O Eixo Caótico de Vénus
Figura 5: Exemplo de uma evolução possível do eixo de Vénus. A velocidade de precessão do eixo de rotação (em segundos de arco por ano) é traçada em função da inclinação do eixo (em graus). O período de rotação inicial é de 3 dias e a inclinação inicial do eixo é de apenas um grau, o que resulta numa velocidade de precessão inicial de 16 segundos de arco por ano. Devido aos efeitos dissipativos (efeitos de maré combinados com a dissipação na fronteira núcleo-manto) o período de rotação diminui bem como a velocidade de precessão.

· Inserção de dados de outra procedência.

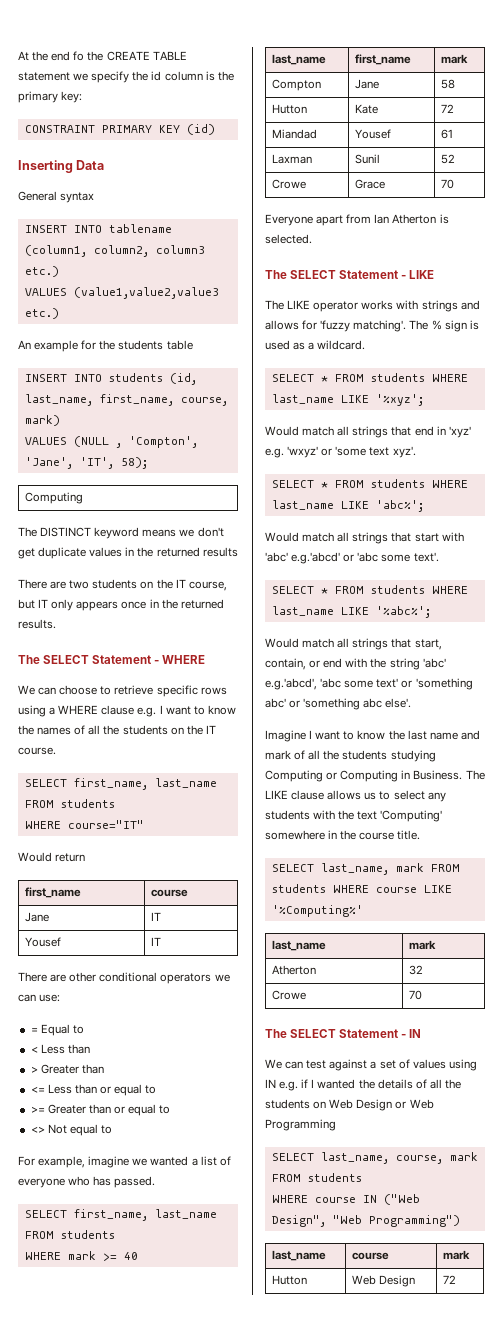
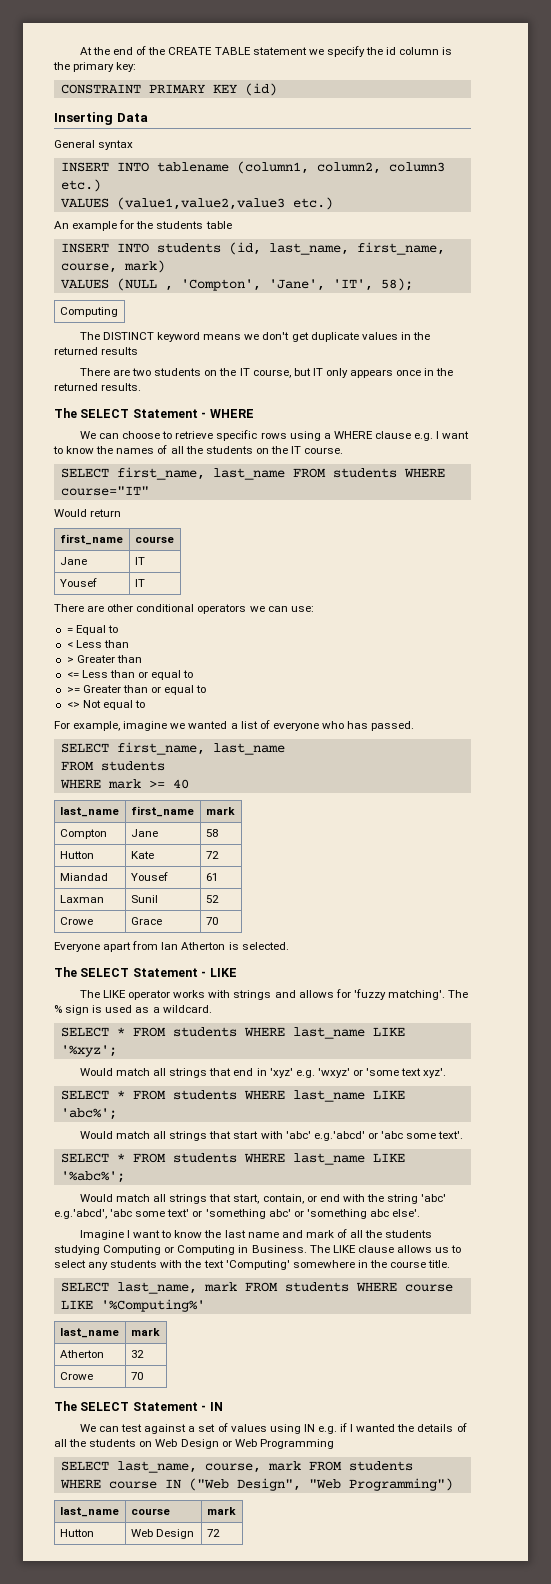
[73,51,85,61] fo -> [136,46,147,55] of
(115, 803) // -> (397, 473) none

A certa altura o eixo do planeta entra na zona caótica (zona a cinzento) causada pelas perturbações planetárias. A inclinação do eixo de Vénus pode então aumentar fortemente e de uma forma totalmente imprevisível até que os efeitos dissipativos tirem o planeta desta zona, aumentando então a inclinação do eixo tranquilamente até aos 180 graus (Correia e Laskar, 2003).
Devido à existência da zona caótica, que é sempre atravessada para inclinações iniciais do eixo de rotação inferiores a 90 graus, qualquer uma destas condições iniciais pode convergir para qualquer um dos quatro estados finais de equilíbrio (F0+,Fπ+, F0-,Fπ-). Se admitirmos que a rotação inicial do planeta é prógrada, como indicam as teorias de formação, então apenas três destes (F0+, F0-,Fπ-) estados podem ser alcançados (Correia et al., 2003), um prógrado e os dois retrógrados. A inclusão das perturbações planetárias juntamente com os diferentes efeitos dissipativos exclui a necessidade de uma forte colisão de Vénus com um corpo de grandes dimensões para que o planeta pudesse evoluir para o estado actual (como foi várias vezes sugerido). Consegue-se agora explicar a actual rotação de Vénus considerando apenas aspectos dinâmicos, embora dois cenários diferentes sejam possíveis:
- O eixo do planeta vira-se ao contrário até chegar aos 180 graus de inclinação.
- A velocidade de rotação diminui até se anular por completo e o planeta começa a rodar em sentido contrário ao inicial, enquanto a inclinação do sei eixo estabiliza em 0 graus.
Chega-se assim a uma forma de paradoxo, onde a rotação de Vénus pode ser explicada como o resultado mais provável de uma evolução natural sem recorrer a cenários catastróficos tais como uma colisão de grandes dimensões; mas ao mesmo tempo demonstra-se que o planeta pode chegar ao estado actual por dois caminhos completamente diferentes, sendo impossível determinar, a partir da simples observação do estado actual do planeta, qual deles foi efectuado (Correia e Laskar, 2003).